Hace muchos años, en un pequeño y lejano país, comenzaron a acumularse los problemas para sus habitantes. Una persistente crisis económica castigaba los escasos sectores productivos, la pobreza ocupaba sus calles, la delincuencia acechaba por las esquinas y el gobierno pasaba penas ante una situación tan complicada.
Tantas desgracias castigaban al pobre país, que hasta el precio de la gasolina iba a ser aumentado, el dólar cada día más caro, y como era de esperar, la popularidad del Presidente de la República se fue a pique en cuanto la prensa “desestabilizadora” publicó la terrible noticia.
Un día, el gobierno llegó a la conclusión de que no tenía más salida que incrementar las fuerzas del orden público porque los robos iban en aumento.

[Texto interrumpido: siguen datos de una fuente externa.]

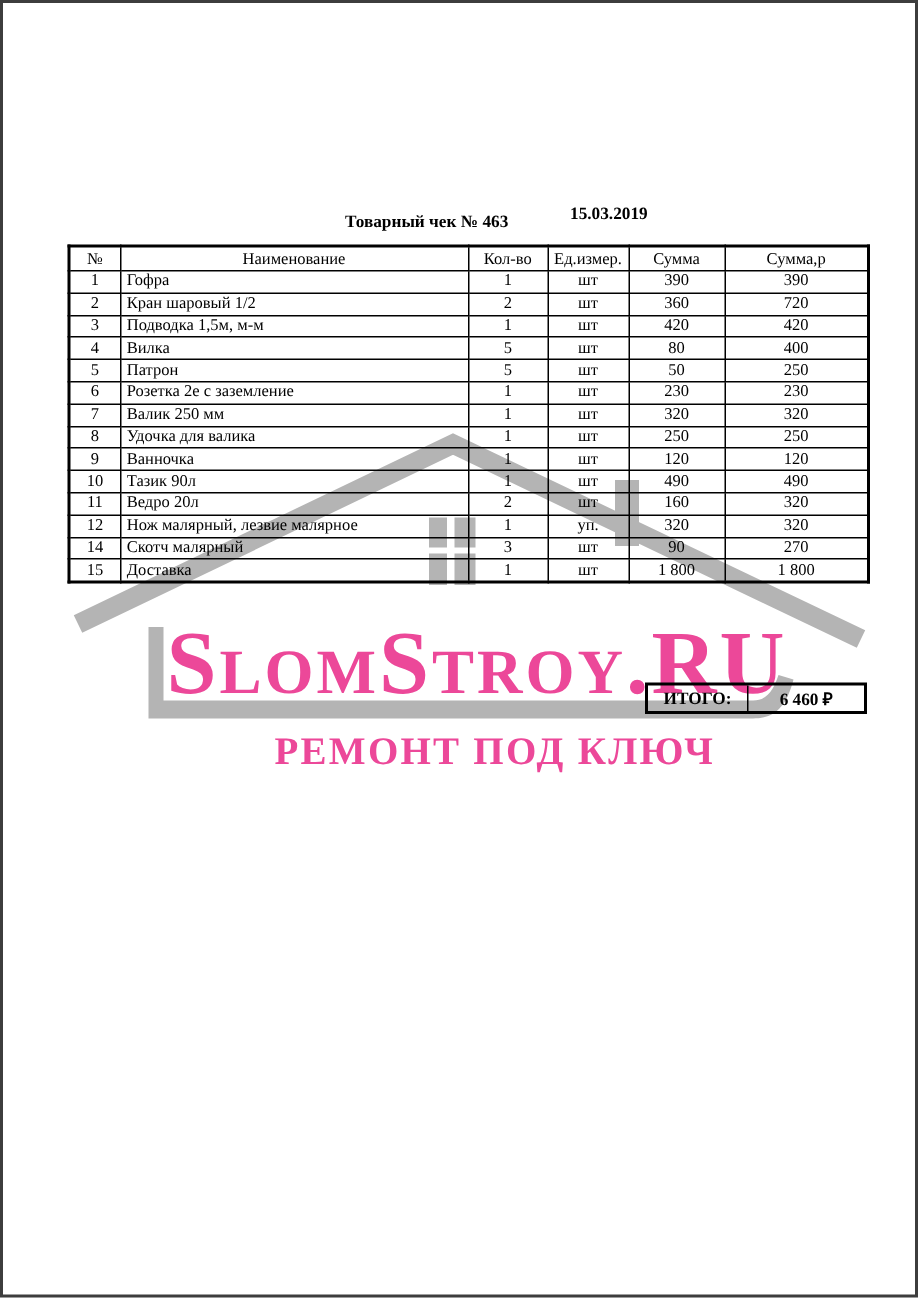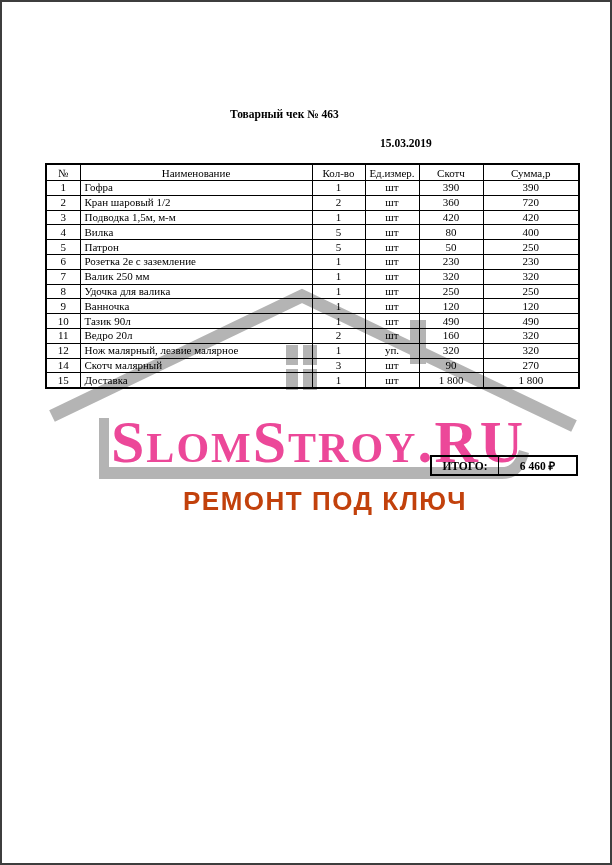--- a/index.html
+++ b/index.html
@@ -21,7 +21,7 @@
     letter-spacing:0.2px; z-index:2;
   }
   .doc-title {
-    position:absolute; left:228px; top:106px;
+    position:absolute; left:228px; top:140px;
     font-size:11.5px; font-weight:bold; z-index:2;
   }
   .doc-date {

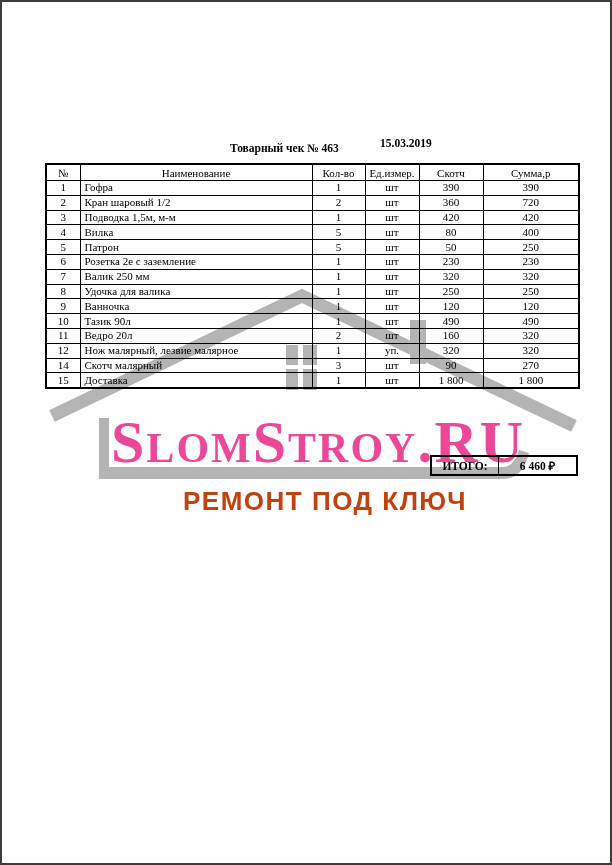--- a/index.html
+++ b/index.html
@@ -118,7 +118,7 @@
         <th>Наименование</th>
         <th>Кол-во</th>
         <th>Ед.измер.</th>
-        <th>Скотч</th>
+        <th>Сумма</th>
         <th>Сумма,р</th>
       </tr>
     </thead>

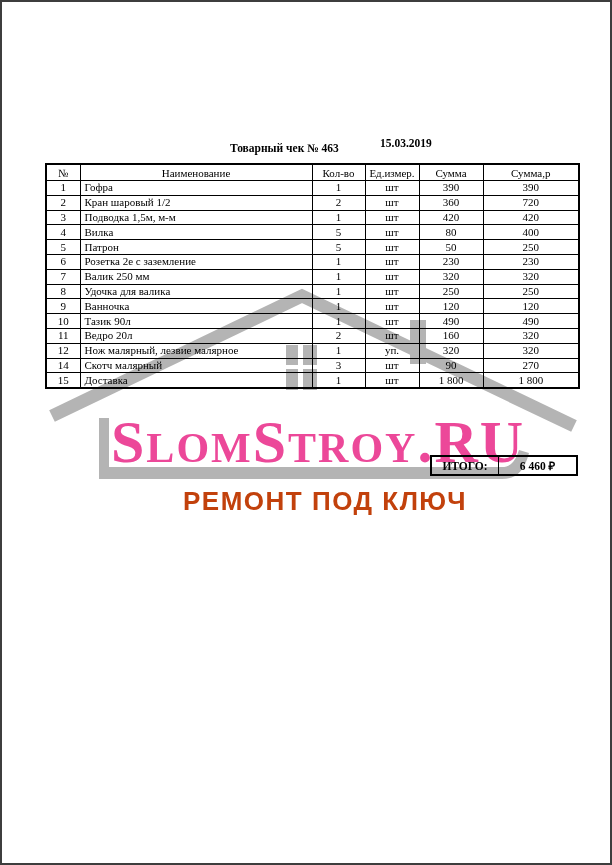--- a/index.html
+++ b/index.html
@@ -74,9 +74,9 @@
   }
   .wm-tagline {
     position:absolute; left:181px; top:484px;
-    font-family:Liberation Sans, sans-serif;
+    font-family:Liberation Serif, serif;
     font-weight:bold; font-size:26px; letter-spacing:1.5px;
-    color:#c2410c; z-index:1; white-space:nowrap;
+    color:#ec4899; z-index:1; white-space:nowrap;
   }
 </style>
 </head>

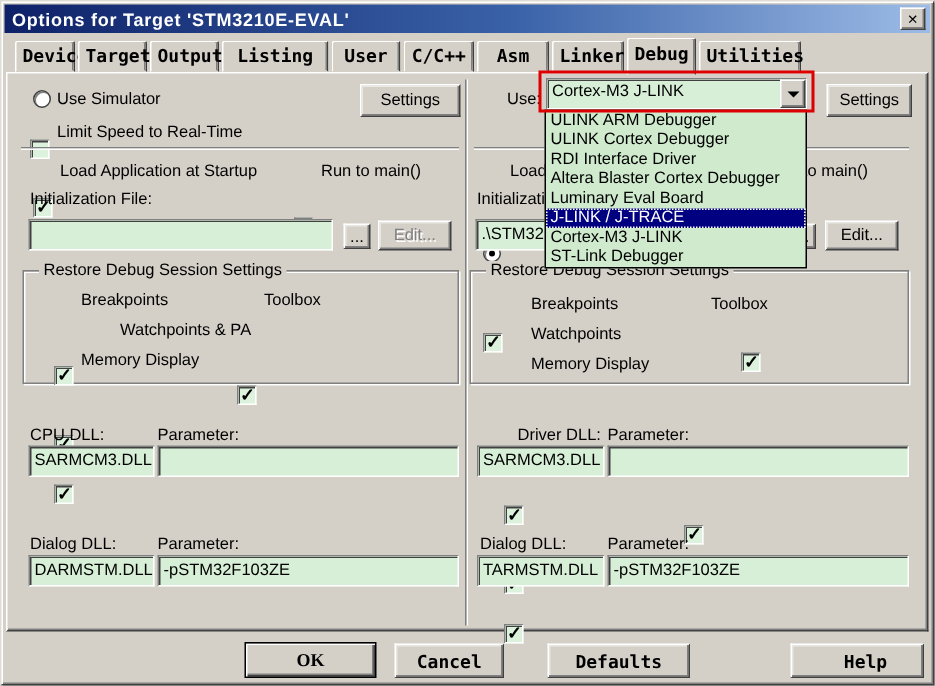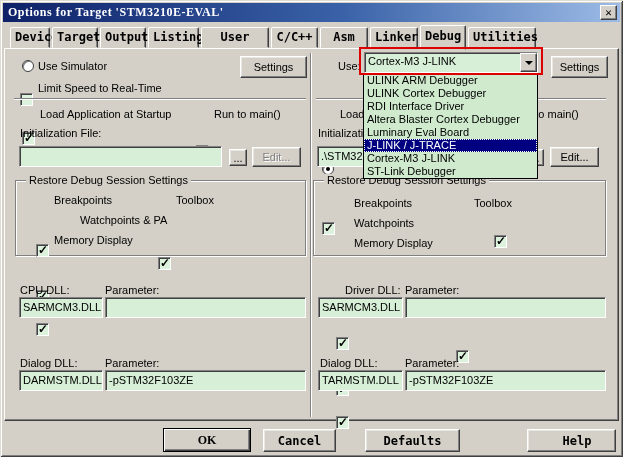--- a/index.html
+++ b/index.html
@@ -19,7 +19,7 @@
     display:flex; align-items:center;
   }
   .titlebar .t{
-    color:#ffffff; font-family:Liberation Serif, serif; font-weight:bold;
+    color:#ffffff; font-family:Liberation Sans, sans-serif; font-weight:bold;
     font-size:12px; padding-left:5px; letter-spacing:.5px; white-space:nowrap;
   }
   .closebtn{

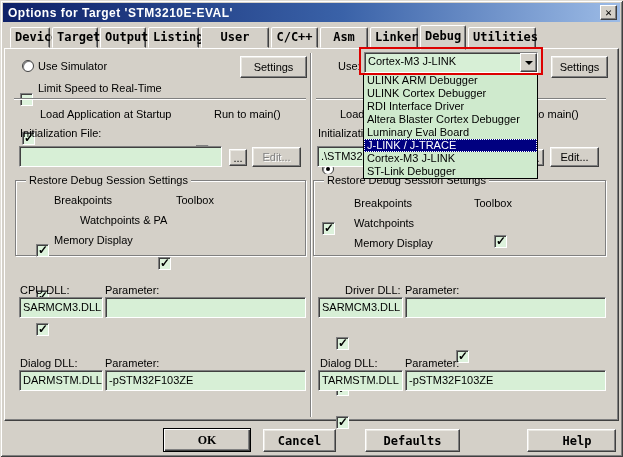--- a/index.html
+++ b/index.html
@@ -124,7 +124,7 @@
     <div class="tab" style="width:40px">Device</div>
     <div class="tab" style="width:46px">Target</div>
     <div class="tab" style="width:46px">Output</div>
-    <div class="tab" style="width:51px">Listing</div>
+    <div class="tab" style="width:71px">Listing</div>
     <div class="tab" style="width:68px">User</div>
     <div class="tab" style="width:47px">C/C++</div>
     <div class="tab" style="width:48px">Asm</div>

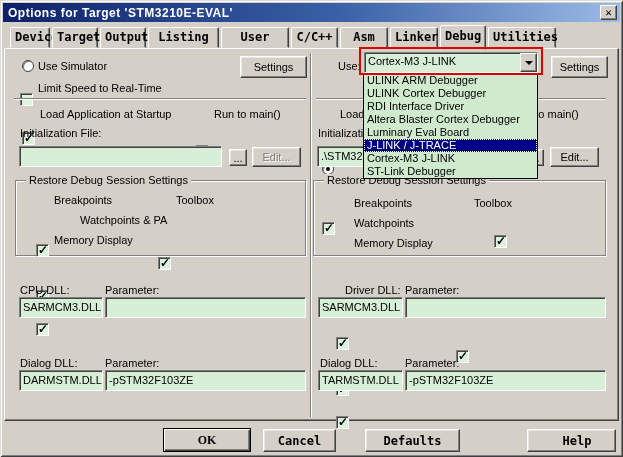--- a/index.html
+++ b/index.html
@@ -125,7 +125,7 @@
     <div class="tab" style="width:46px">Target</div>
     <div class="tab" style="width:46px">Output</div>
     <div class="tab" style="width:71px">Listing</div>
-    <div class="tab" style="width:68px">User</div>
+    <div class="tab" style="width:46px">User</div>
     <div class="tab" style="width:47px">C/C++</div>
     <div class="tab" style="width:48px">Asm</div>
     <div class="tab" style="width:48px">Linker</div>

Como el presupuesto estaba más que agotado, se tomó la dolorosa decisión de despedir a 100 Maestros y contratar otros tantos policías pero fue peor el remedio que la enfermedad. Las aulas se masificaron a tal punto de que los alumnos, faltos de control y cansados de pelearse por una silla, dejaron de ir a clases, se organizaron en pandillas y convirtieron las plazas públicas en escenarios de sus competiciones y pendencias.

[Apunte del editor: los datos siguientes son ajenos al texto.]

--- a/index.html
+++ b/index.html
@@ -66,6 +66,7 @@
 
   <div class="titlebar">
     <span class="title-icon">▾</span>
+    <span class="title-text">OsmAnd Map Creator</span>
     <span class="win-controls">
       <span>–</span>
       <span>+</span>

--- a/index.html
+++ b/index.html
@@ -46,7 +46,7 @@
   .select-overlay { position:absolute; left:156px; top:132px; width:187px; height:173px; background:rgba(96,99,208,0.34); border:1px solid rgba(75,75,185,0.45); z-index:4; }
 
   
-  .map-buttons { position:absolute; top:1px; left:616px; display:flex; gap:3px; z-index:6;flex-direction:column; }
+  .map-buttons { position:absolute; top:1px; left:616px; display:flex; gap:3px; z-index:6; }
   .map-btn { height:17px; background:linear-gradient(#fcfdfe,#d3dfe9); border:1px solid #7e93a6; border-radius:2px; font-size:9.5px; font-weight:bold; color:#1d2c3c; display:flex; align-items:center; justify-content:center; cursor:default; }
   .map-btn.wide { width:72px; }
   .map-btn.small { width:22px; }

El Presidente agobiado por tantos y graves acontecimientos, reflexionaba en el sillón de su despacho cuando de repente se sobresaltó. ¡Paulino, despierta que se te hace tarde para ir al colegio! Le dijo su mujercita con una mirada socarrona. Y luego dices que nunca duermes, le añadió.
-Figúrate que me quedé dormido y tuve tremenda pesadilla. Yo era el Presidente de ese país.
Deja de hablar boberías, échate un baño y vete a la escuela que hoy es tu día y tienes un homenaje de los alumnos.
Le dio un beso y bajó corriendo las escaleras. Feliz día maestro, le decían sus vecinos.
Entró en su coche sonriendo, arrancó el motor y se colocó las gafas, el sol era radiante, su profesión le parecía la más hermosa del mundo, y eso lo hacía feliz.
Ayer, hoy, mañana y siempre, ¡Prosperidades, maestros!